After writing about the three detectives listed on Jussie Smollett’s initial police report, more detectives’ names were released when Chicago police rushed investigation records to the media after Jussie’s charges were dropped. The media has not reported on these detectives’ backgrounds, but they are certainly newsworthy – and call the entire investigation into question.
13 officers are listed on the CPD reports. Two have no civilian allegations. The remaining 11 detectives have 177 civilian allegations against them. The city of Chicago also paid to settle the cases of four of these detectives when they were sued for misconduct. This can be found in the Chicago Reporter’s database. Though neither the officers nor city of Chicago openly admits to the allegations, it remains true that the city of Chicago paid to settle these specific cases.
One of the detectives sued for misconduct is Morad Haleem, the supervisor who approved the investigation documents recently released to the media. In the case, which the city of Chicago paid to settle, plaintiff Derrick Thrasher was pulled over for driving a car with tinted windows, then pressured by Haleem to confess to a crime he didn’t commit. When Thrasher refused, Haleem began choking him and slammed his head into a wall allegedly. Thrasher was admitted to the hospital at least twice as a result of his injuries. Haleem does not appear to have been disciplined for this, and in fact went on to allegedly falsely arrest two Black women in 2015.

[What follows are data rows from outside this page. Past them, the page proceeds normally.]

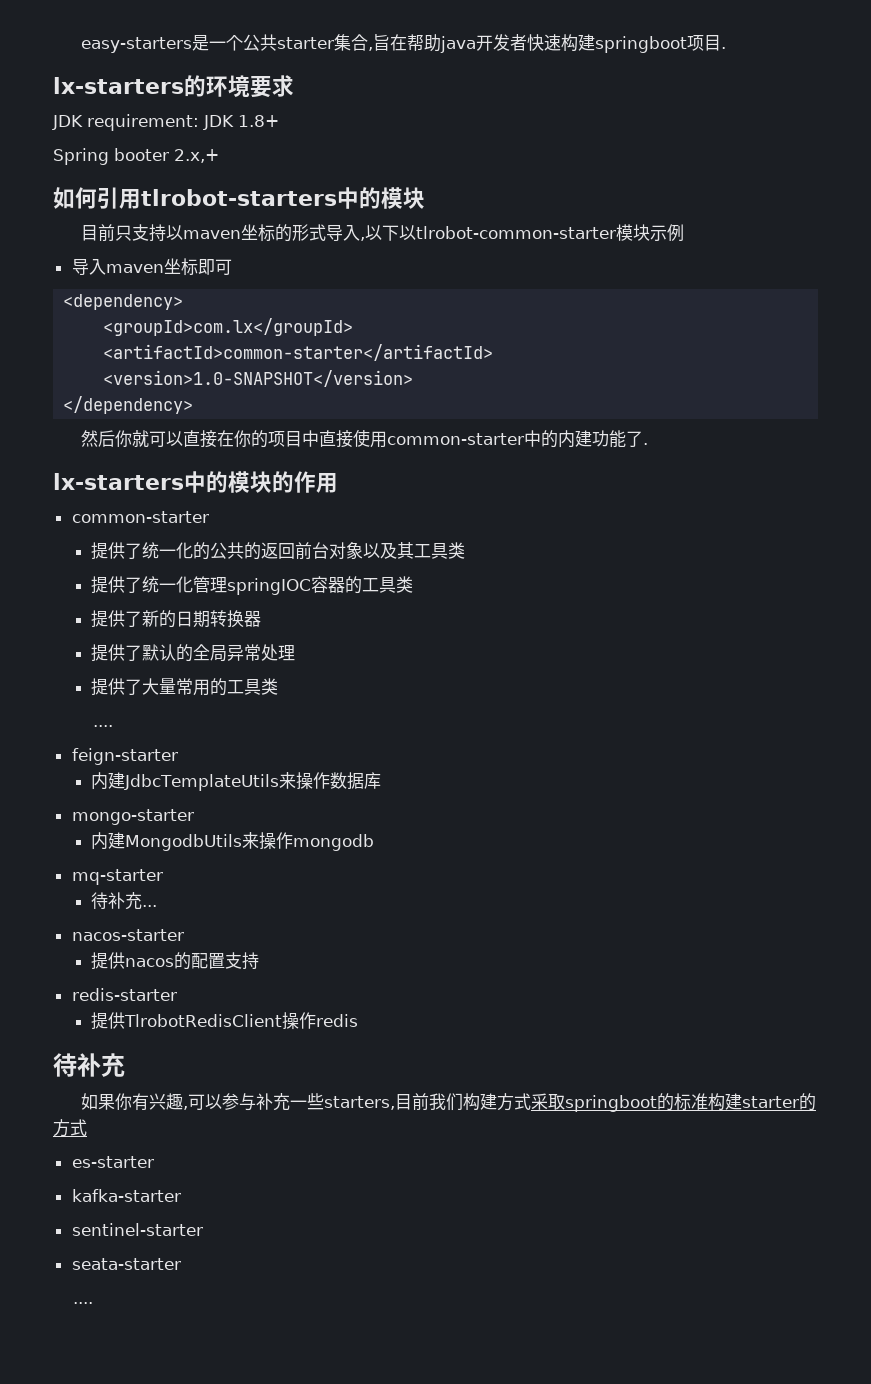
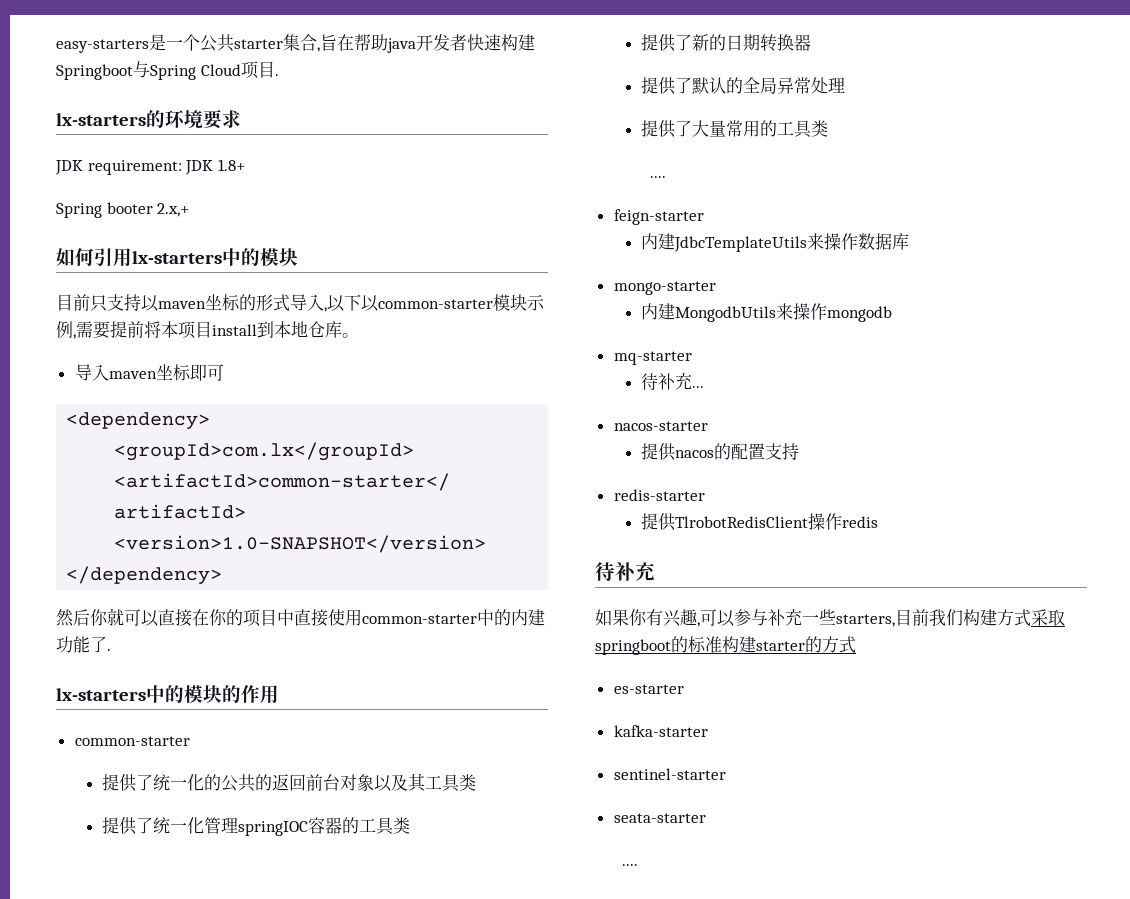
- easy-starters是一个公共starter集合,旨在帮助java开发者快速构建springboot项目.
+ easy-starters是一个公共starter集合,旨在帮助java开发者快速构建Springboot与Spring Cloud项目.
- 如何引用tlrobot-starters中的模块
+ 如何引用lx-starters中的模块
- 目前只支持以maven坐标的形式导入,以下以tlrobot-common-starter模块示例
+ 目前只支持以maven坐标的形式导入,以下以common-starter模块示例,需要提前将本项目install到本地仓库。

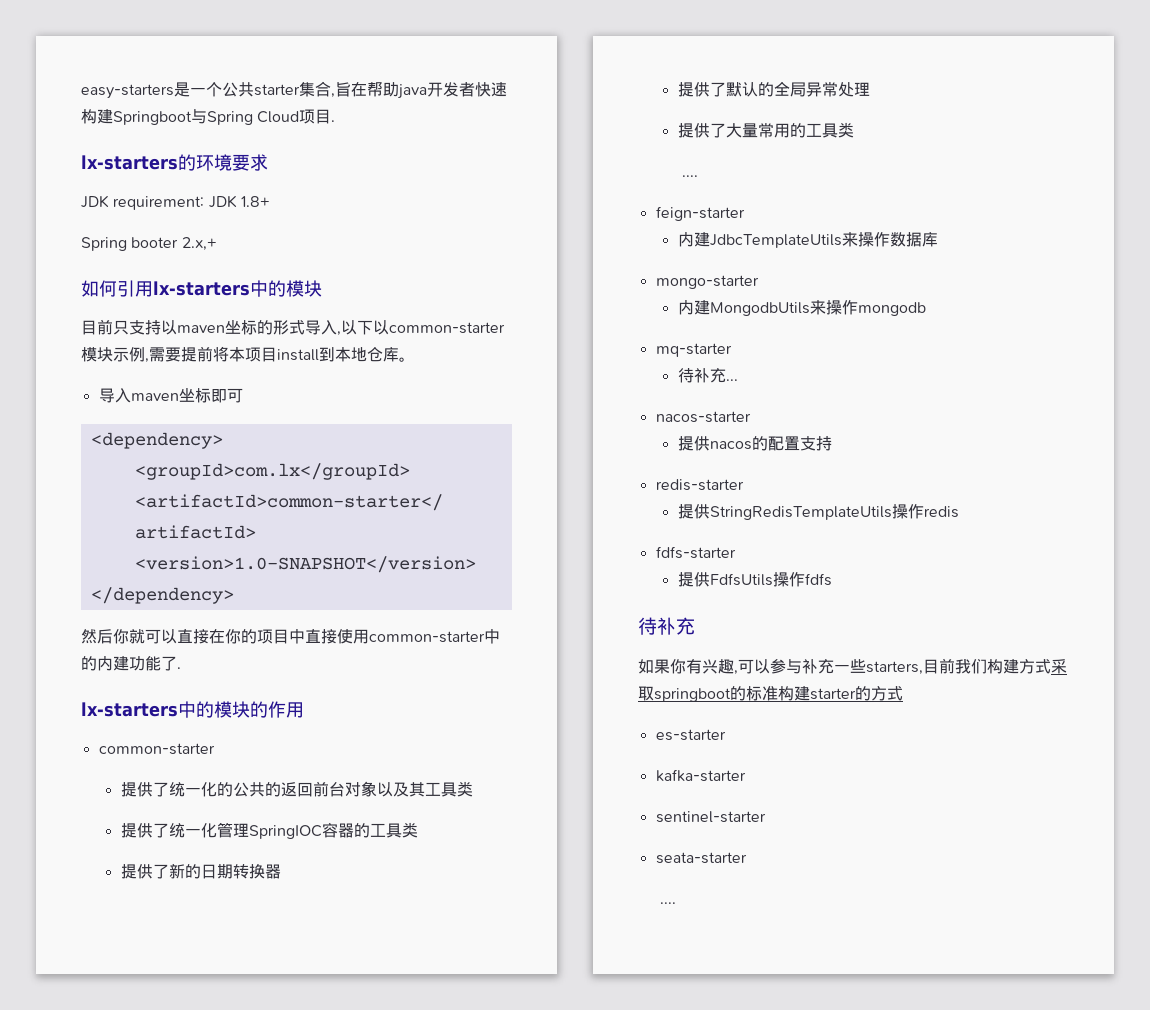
- 提供了统一化管理springIOC容器的工具类
+ 提供了统一化管理SpringIOC容器的工具类
- 提供TlrobotRedisClient操作redis
+ 提供StringRedisTemplateUtils操作redis
+ fdfs-starter
+ 提供FdfsUtils操作fdfs

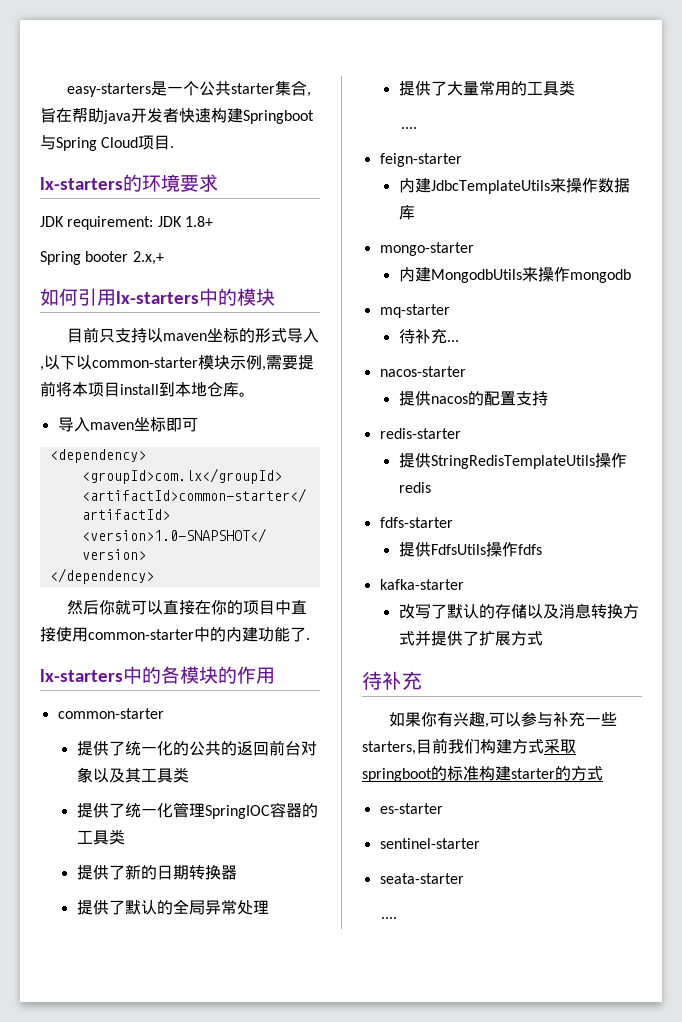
- lx-starters中的模块的作用
+ lx-starters中的各模块的作用
+ kafka-starter
+ 改写了默认的存储以及消息转换方式并提供了扩展方式
- kafka-starter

The city of Chicago also paid to settle the cases of two detectives who responded the night Jussie reported the attack. In the case of detective Considine, who was written aboutpreviously, he allegedly arrested the wrong person despite being told it was the wrong person. This man then had additional false charges filed against him. The case was dropped months later.

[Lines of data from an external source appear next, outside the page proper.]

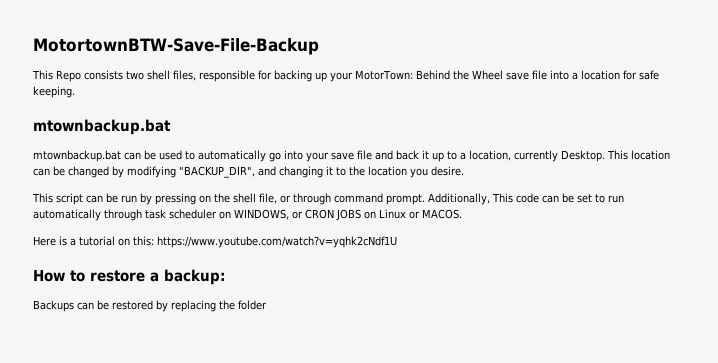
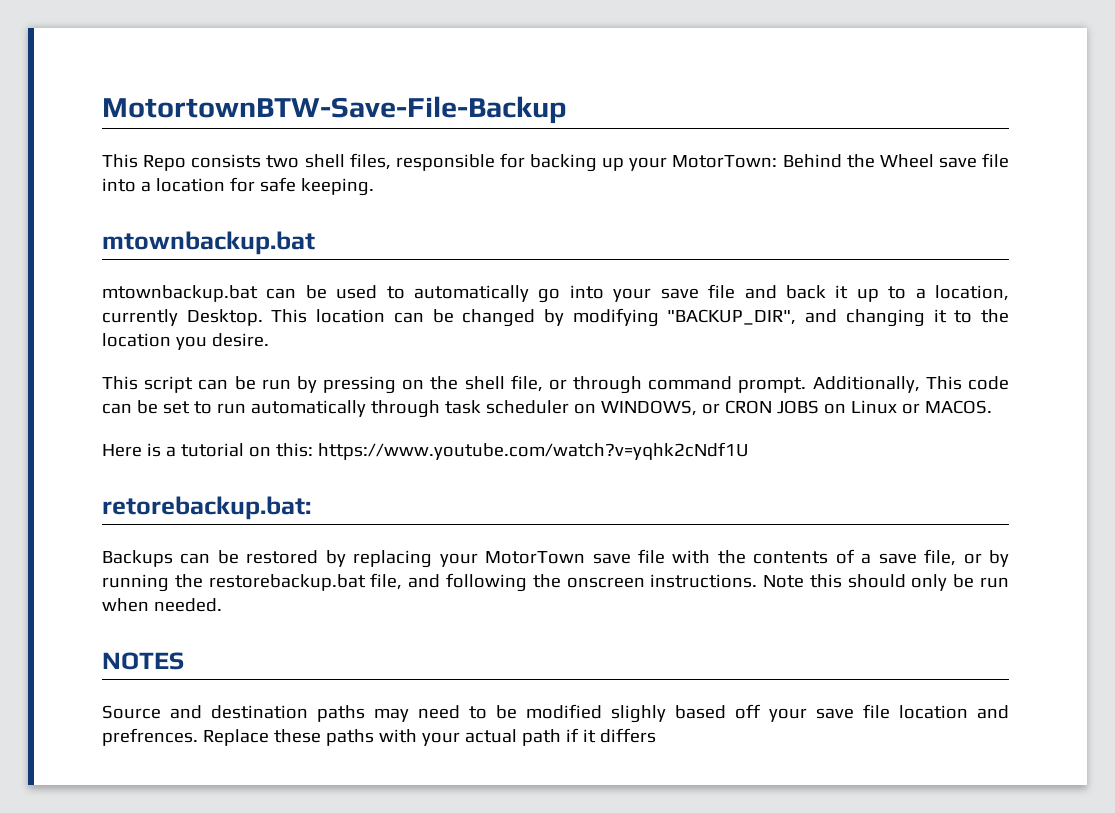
- How to restore a backup:
+ retorebackup.bat:
- Backups can be restored by replacing the folder
+ Backups can be restored by replacing your MotorTown save file with the contents of a save file, or by running the restorebackup.bat file, and following the onscreen instructions. Note this should only be run when needed.
+ NOTES
+ Source and destination paths may need to be modified slighly based off your save file location and prefrences. Replace these paths with your actual path if it differs

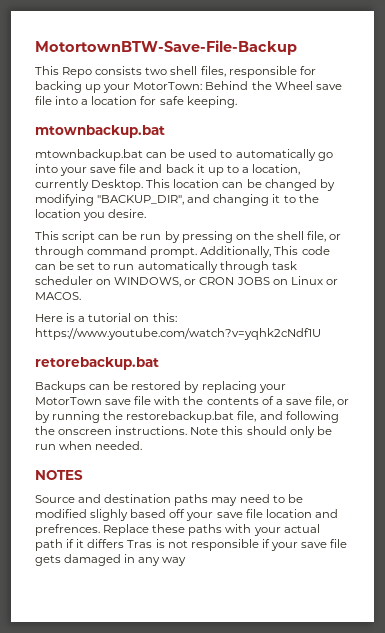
- retorebackup.bat:
+ retorebackup.bat
- Replace these paths with your actual path if it differs
+ Replace these paths with your actual path if it differs Tras is not responsible if your save file gets damaged in any way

Detective Cecchin, who was also written about previously, was involved in a case where the victim of a violent attack was arrested and charged, despite the officers being quite aware that they were arresting the wrong person. According to the incident reports, which the city of Chicago paid to settle, the officers allegedly arrested a man who was still being actively attacked by a neighbor in front of them, a man whose hand was bleeding after being attacked with a butcher knife. They arrested him despite being called to the scene by this man’s fiancée, whom they ignored when they arrived. This man spent two years in jail awaiting trial. The charges were dismissed by a jury.
Chicago also paid to settle three of detective Javier Zambrano’s cases for allegedly falsely arresting and brutalizing innocent men along with other officers. Zambrano was involved in acquiring camera footage in Jussie’s investigation, and has 17 civilian allegations against him. They include damaging/trespassing on the property of two White women with 16 officers, damaging property in a home, illegal searches, false arrests, and unnecessarily displaying a weapon off duty with 21 officers against eight Latino men.
The city of Chicago paid over $260,000 to settle these four officers’ cases between 2011-2017.
Detective Alexander Kim was involved at the store where the Osundairo brothers were filmed buying red hats – which Jussie never said they were wearing. It is not written on the initial police report, and he specifically addressed this falsity in the interview on ABC.
Kim has two allegations against him regarding inventory. One was that he failed to inventory the money of two Black women, and the other simply says ‘inventory procedures violation’ against a White woman which was noted as a violation in his record. Kim also seems to have had difficulty with inventory in Jussie’s investigation.
Kim did not notice that police reports never said the attackers wore red hats – which the brothers were interestingly filmed buying. He also did not notice that the brothers bought masks of a different style than Jussie described – buying masks with two small eye holes instead of one large opening around both eyes including the bridge of the nose, which Jussie described in the ABC interview. Kim and his colleagues also did not appear to notice that the time stamp on this curious filming of the brothers was extremely strange, as mentioned by lawyer Mark Geragos in an interview with Anderson Cooper. Perhaps a more thorough inventory would have produced a better video with evidence that actually had something to do with this case.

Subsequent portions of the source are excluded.